(Source information Opens)
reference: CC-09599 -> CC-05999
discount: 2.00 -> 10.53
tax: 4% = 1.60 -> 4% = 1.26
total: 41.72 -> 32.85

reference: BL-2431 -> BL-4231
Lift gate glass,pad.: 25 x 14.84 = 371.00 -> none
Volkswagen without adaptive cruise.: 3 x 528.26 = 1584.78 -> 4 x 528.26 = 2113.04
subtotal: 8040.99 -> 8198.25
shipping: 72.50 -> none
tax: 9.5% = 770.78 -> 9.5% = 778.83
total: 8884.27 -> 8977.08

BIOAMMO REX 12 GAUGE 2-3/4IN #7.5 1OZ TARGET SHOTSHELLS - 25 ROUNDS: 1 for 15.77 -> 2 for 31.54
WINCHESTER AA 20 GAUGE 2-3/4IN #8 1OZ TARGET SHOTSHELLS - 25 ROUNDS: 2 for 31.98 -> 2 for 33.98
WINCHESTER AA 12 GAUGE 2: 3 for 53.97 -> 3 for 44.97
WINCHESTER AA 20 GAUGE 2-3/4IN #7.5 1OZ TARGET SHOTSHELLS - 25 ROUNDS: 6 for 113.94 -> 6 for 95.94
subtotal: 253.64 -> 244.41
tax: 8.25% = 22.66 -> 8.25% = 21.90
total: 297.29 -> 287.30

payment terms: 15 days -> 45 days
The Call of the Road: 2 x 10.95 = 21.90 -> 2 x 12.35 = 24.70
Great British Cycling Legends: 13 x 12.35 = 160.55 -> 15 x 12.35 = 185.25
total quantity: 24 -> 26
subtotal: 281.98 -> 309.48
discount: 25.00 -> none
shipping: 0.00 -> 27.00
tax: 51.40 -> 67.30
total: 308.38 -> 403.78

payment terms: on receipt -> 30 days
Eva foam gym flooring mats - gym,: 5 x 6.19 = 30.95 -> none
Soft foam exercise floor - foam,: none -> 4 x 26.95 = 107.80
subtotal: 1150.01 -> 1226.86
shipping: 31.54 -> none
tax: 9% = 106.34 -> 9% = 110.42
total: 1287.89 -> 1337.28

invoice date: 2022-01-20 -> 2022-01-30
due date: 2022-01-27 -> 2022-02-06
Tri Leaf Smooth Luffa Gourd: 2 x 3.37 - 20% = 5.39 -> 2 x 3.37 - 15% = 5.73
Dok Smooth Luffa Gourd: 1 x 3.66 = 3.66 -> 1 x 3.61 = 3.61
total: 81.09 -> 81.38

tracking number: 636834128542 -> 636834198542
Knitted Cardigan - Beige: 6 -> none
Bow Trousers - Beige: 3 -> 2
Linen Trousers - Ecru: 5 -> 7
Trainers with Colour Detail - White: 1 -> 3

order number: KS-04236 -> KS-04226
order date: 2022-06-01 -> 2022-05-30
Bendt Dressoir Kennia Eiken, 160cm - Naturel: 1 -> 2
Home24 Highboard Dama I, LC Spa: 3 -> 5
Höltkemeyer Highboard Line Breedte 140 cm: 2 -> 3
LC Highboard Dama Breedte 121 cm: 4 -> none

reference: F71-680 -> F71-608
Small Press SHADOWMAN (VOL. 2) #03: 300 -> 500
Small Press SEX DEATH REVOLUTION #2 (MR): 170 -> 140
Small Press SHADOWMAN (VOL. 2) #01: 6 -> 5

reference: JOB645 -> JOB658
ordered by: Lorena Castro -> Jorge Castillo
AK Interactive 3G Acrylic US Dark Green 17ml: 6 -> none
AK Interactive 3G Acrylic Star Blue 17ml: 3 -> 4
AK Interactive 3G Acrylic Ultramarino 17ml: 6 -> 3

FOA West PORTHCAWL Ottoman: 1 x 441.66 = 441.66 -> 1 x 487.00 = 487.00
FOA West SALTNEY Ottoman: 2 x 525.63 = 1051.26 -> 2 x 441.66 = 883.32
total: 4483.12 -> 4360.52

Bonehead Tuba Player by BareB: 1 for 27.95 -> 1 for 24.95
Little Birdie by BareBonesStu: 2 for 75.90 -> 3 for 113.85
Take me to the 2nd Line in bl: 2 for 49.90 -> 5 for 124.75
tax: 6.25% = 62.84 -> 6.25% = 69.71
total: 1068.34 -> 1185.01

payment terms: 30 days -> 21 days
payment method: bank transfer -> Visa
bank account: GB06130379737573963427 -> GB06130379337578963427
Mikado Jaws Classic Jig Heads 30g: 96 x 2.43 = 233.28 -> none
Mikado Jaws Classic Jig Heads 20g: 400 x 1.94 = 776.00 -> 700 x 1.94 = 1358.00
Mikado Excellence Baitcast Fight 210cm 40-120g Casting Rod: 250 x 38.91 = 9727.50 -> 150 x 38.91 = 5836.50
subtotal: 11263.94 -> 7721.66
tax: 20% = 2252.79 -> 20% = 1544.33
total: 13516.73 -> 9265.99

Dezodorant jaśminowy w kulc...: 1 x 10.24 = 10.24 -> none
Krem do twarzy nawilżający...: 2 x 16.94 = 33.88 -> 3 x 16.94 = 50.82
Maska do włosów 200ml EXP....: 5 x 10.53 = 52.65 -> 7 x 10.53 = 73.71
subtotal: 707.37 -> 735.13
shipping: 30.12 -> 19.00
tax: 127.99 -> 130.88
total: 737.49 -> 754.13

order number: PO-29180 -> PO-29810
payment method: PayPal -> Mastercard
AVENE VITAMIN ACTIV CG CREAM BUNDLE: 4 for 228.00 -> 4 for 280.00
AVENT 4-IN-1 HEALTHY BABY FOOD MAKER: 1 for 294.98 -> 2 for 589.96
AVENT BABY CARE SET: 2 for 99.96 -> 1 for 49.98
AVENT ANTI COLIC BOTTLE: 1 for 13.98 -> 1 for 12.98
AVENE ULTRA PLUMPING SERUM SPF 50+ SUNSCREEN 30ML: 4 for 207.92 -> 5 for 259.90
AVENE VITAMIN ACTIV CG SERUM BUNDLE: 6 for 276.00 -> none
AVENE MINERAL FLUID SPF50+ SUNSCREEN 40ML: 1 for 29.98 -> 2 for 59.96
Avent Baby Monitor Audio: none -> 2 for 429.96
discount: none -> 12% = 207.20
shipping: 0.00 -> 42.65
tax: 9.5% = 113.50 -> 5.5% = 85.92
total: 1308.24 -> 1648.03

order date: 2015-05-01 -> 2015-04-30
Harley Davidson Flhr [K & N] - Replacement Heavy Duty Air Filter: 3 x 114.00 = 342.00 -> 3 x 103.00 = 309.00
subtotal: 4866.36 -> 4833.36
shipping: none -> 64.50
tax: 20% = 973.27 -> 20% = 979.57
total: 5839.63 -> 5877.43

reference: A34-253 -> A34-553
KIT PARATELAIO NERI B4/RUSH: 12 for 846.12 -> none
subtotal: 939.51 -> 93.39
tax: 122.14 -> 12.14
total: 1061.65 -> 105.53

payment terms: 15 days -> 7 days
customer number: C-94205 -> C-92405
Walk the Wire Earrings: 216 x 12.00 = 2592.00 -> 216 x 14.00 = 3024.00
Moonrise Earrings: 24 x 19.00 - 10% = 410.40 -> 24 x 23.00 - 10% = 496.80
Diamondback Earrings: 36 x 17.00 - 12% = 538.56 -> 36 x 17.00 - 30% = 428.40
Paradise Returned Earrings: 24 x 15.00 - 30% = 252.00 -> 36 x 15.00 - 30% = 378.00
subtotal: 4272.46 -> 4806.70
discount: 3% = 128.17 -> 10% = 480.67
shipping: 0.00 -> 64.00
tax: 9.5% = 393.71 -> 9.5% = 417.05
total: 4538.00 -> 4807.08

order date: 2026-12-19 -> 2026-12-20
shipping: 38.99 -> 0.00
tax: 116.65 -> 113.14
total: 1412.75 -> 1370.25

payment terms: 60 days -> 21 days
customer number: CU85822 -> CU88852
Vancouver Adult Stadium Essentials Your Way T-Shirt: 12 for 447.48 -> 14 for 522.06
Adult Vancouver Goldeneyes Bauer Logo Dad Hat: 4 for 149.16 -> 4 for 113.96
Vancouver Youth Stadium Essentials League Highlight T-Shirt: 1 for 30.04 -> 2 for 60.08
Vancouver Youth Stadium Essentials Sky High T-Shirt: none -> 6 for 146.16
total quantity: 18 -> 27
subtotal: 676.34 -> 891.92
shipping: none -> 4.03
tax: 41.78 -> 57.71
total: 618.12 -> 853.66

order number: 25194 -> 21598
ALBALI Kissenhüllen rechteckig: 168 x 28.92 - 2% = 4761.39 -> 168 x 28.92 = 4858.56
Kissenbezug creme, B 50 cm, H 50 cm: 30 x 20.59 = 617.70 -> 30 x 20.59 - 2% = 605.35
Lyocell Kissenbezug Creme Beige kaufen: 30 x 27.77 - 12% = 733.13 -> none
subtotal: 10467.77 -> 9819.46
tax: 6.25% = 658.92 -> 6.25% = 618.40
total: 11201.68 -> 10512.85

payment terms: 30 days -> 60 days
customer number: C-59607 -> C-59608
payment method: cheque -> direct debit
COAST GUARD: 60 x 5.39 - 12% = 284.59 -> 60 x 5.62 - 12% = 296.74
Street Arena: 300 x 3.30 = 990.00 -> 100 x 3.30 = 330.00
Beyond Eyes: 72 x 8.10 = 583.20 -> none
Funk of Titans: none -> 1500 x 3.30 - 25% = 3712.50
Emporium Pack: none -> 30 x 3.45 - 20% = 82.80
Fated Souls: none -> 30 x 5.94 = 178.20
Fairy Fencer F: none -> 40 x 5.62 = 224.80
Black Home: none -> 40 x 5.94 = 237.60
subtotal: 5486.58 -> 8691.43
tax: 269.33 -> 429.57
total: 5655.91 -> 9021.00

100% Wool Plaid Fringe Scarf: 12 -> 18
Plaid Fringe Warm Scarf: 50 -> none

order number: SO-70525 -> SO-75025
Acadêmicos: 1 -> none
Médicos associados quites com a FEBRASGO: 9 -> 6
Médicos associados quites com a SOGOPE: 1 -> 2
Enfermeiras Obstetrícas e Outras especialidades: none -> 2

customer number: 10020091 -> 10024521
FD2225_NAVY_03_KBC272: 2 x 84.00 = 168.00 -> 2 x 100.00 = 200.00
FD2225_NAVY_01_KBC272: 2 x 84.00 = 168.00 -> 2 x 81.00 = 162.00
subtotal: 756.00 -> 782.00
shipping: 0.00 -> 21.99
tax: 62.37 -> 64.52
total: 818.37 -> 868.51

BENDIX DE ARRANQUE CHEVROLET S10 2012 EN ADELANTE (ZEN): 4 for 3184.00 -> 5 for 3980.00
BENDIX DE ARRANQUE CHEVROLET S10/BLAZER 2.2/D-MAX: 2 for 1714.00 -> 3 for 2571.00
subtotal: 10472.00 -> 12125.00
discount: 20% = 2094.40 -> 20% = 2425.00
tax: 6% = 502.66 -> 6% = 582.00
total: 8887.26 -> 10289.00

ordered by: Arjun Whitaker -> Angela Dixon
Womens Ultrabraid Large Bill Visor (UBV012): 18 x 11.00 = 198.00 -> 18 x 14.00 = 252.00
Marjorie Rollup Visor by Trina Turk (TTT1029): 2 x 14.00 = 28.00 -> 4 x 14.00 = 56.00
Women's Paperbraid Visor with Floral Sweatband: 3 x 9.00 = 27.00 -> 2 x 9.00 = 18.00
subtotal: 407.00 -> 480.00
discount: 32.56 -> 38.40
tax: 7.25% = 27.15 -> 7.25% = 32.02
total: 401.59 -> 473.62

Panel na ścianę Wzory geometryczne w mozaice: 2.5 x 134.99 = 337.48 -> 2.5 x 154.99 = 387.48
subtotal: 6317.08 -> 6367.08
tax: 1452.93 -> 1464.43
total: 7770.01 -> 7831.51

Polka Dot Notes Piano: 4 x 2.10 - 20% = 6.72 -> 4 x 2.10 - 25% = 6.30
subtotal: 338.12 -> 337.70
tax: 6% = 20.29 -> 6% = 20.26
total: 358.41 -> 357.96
(Source information Closes)
• Task to carry out: Wherever a line of the listing above contains the string "days", copy that line.

• Answer for the task:
payment terms: 15 days -> 45 days
payment terms: on receipt -> 30 days
payment terms: 30 days -> 21 days
payment terms: 15 days -> 7 days
payment terms: 60 days -> 21 days
payment terms: 30 days -> 60 days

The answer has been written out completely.